SUPPLIED DATA:
====

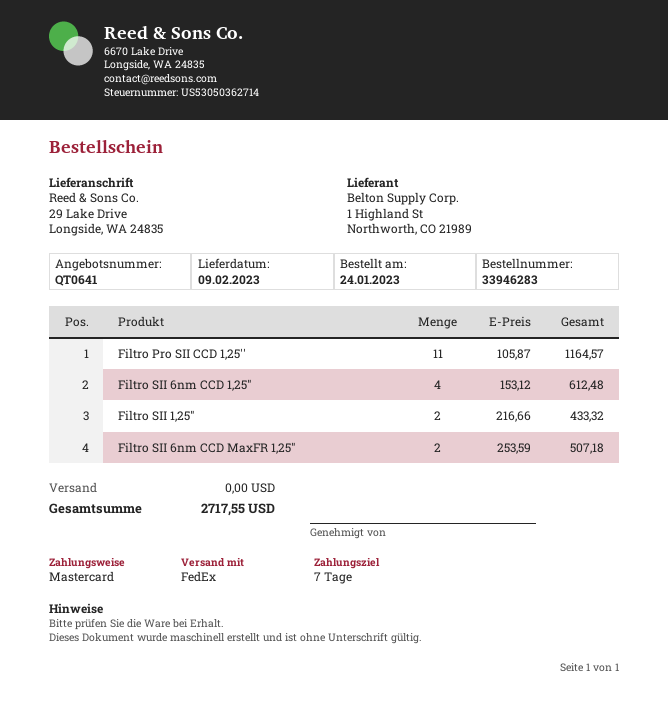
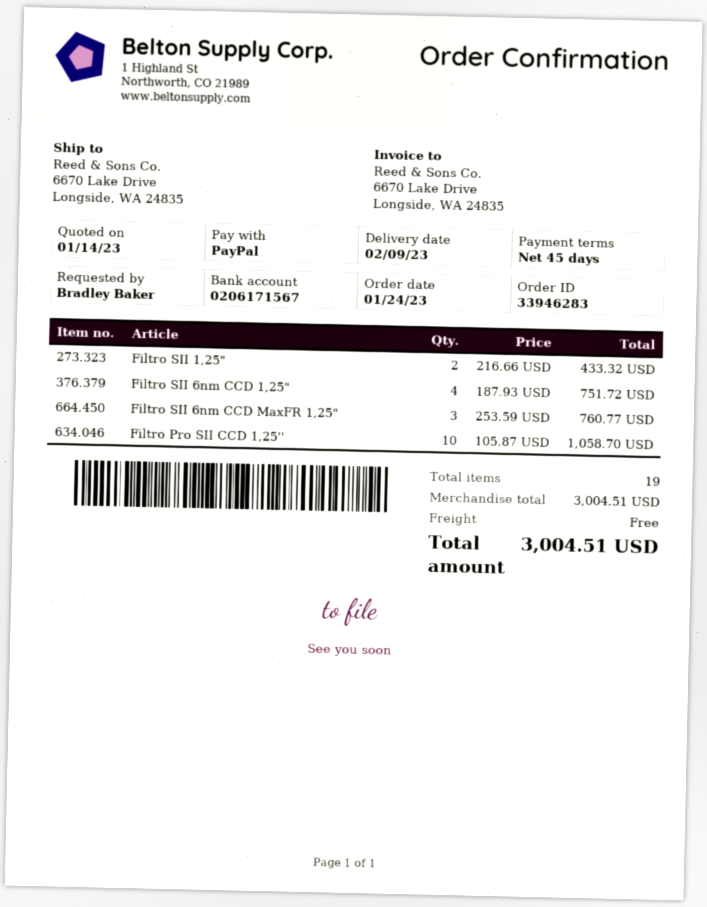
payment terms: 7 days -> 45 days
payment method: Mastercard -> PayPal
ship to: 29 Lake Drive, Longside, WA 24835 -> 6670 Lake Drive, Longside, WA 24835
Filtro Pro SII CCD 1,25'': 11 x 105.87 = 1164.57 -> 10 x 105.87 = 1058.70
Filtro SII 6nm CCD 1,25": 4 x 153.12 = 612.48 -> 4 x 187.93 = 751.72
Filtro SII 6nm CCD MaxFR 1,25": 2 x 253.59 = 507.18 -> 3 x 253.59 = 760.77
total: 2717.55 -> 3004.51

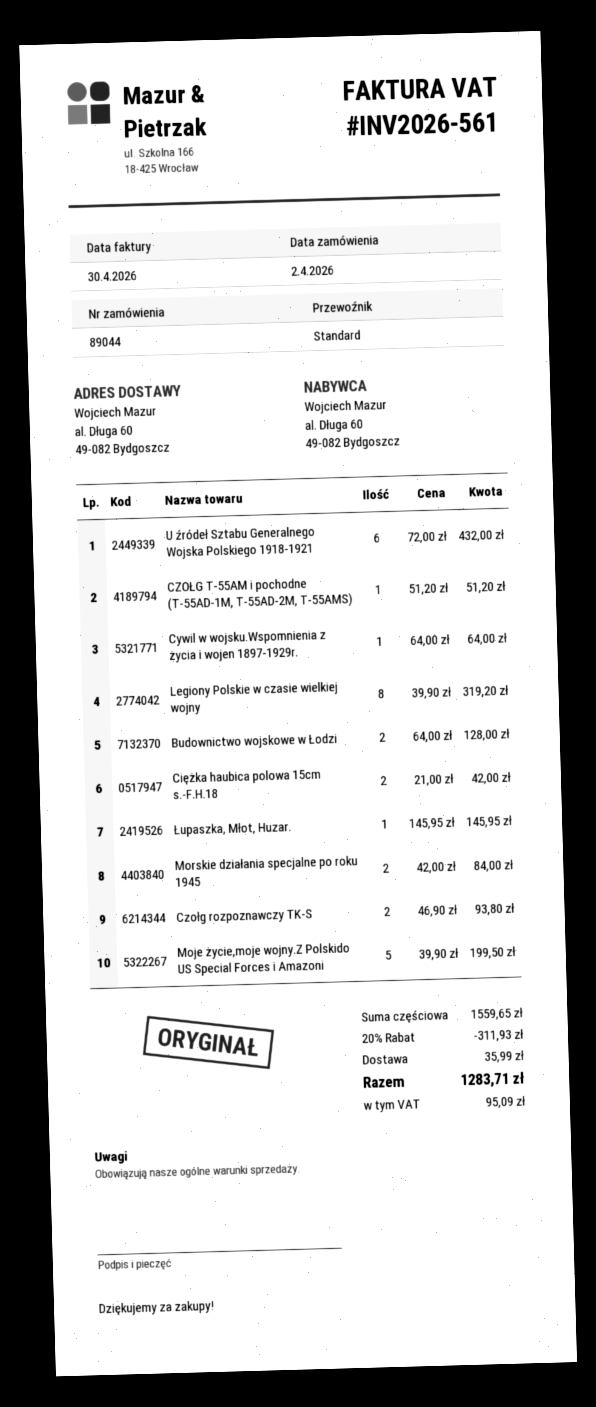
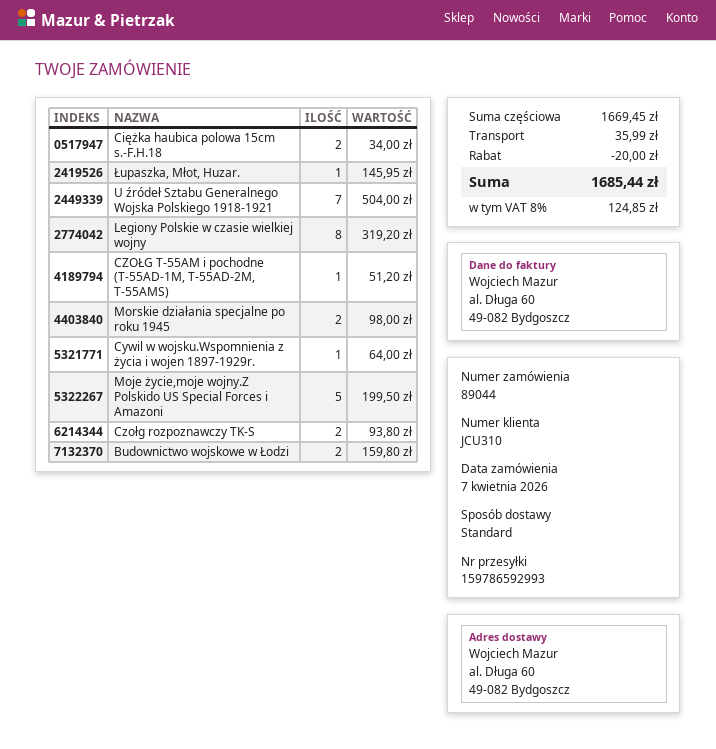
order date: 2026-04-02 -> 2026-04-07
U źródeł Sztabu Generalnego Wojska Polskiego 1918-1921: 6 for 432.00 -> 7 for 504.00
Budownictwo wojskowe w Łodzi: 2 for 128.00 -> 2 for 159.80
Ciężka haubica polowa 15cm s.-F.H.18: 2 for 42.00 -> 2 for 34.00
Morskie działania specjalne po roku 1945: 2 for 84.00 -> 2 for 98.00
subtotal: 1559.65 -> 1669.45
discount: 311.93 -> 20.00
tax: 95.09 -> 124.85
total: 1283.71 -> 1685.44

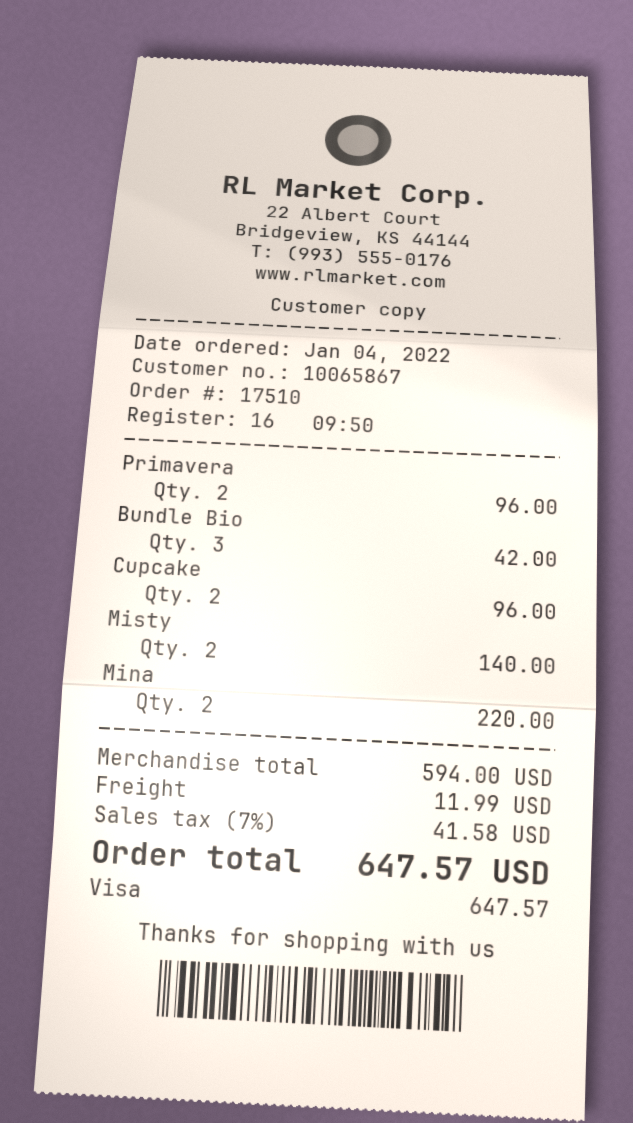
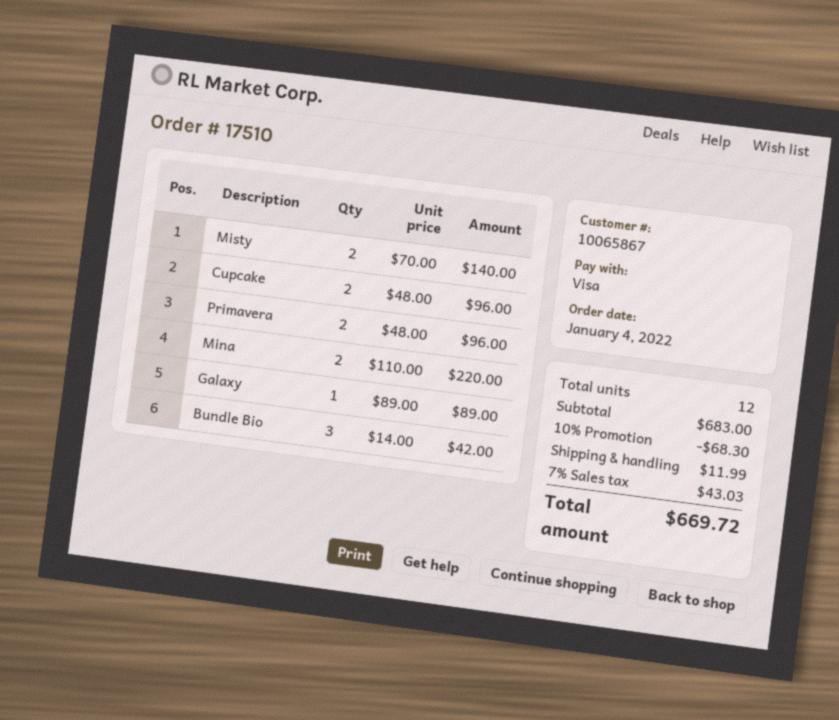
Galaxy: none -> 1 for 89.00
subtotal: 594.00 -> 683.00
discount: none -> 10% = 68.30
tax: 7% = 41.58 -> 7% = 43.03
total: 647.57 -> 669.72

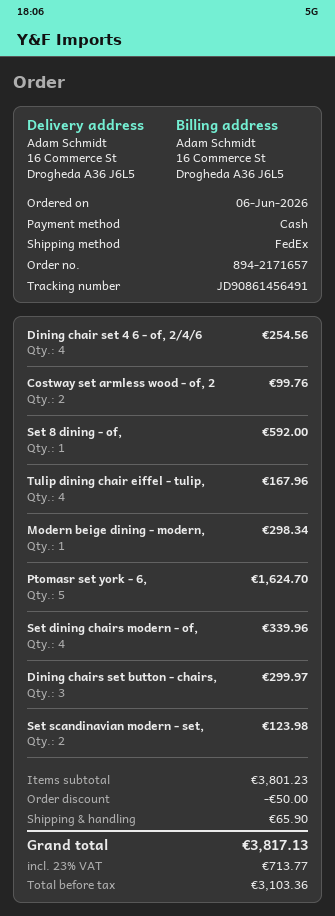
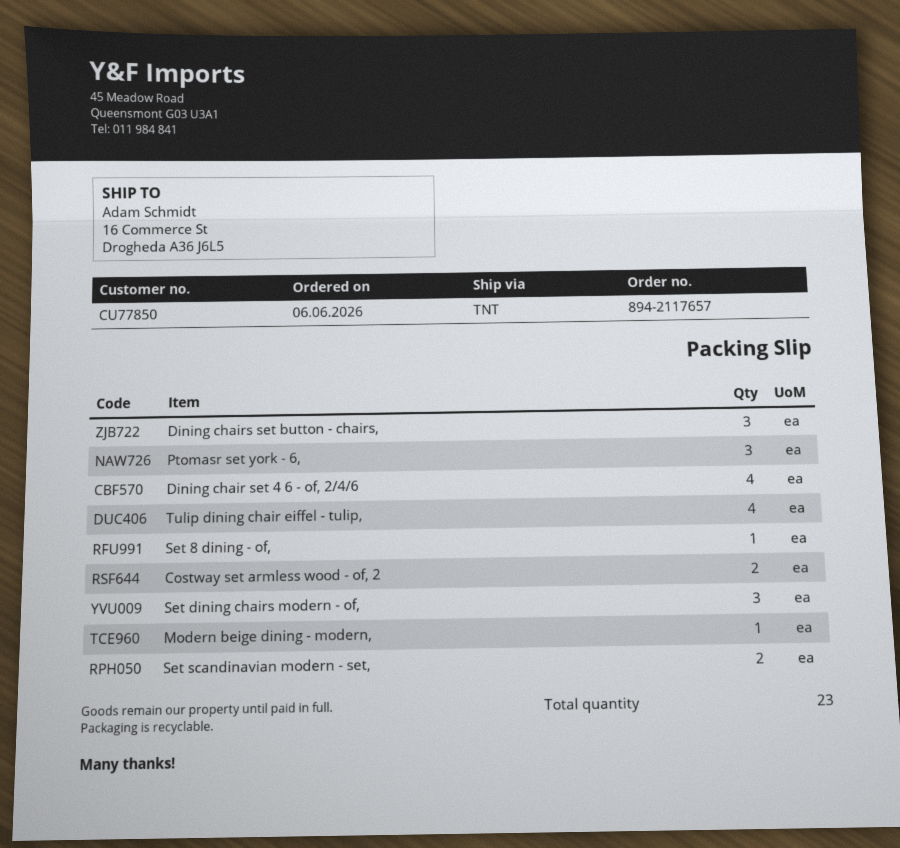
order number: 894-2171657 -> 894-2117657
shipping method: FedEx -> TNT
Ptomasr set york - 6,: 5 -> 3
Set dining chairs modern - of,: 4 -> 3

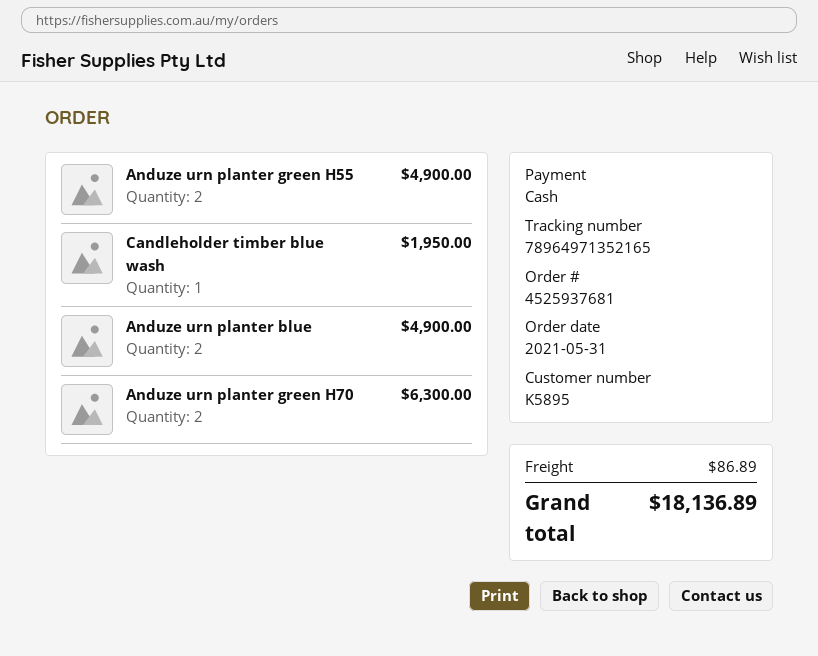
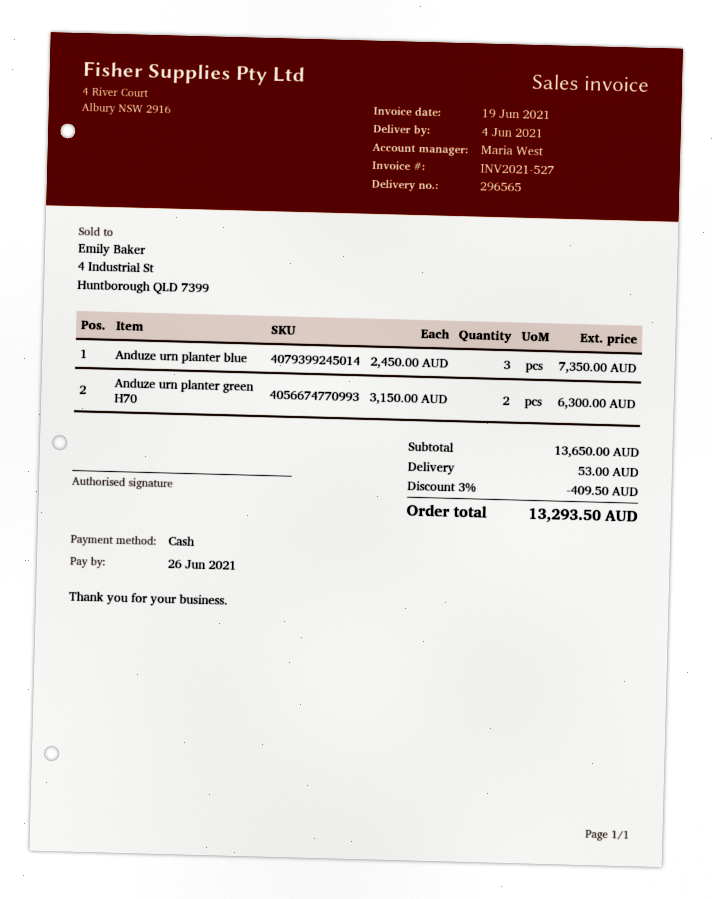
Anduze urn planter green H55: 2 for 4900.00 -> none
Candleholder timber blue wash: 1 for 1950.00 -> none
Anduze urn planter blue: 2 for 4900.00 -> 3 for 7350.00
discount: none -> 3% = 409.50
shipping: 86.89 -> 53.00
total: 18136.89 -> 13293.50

====

WHAT IS NEEDED:
Check every line of the records above for the string "Anduze". Copy those that hold it.

FINISHED TASK:
Anduze urn planter green H55: 2 for 4900.00 -> none
Anduze urn planter blue: 2 for 4900.00 -> 3 for 7350.00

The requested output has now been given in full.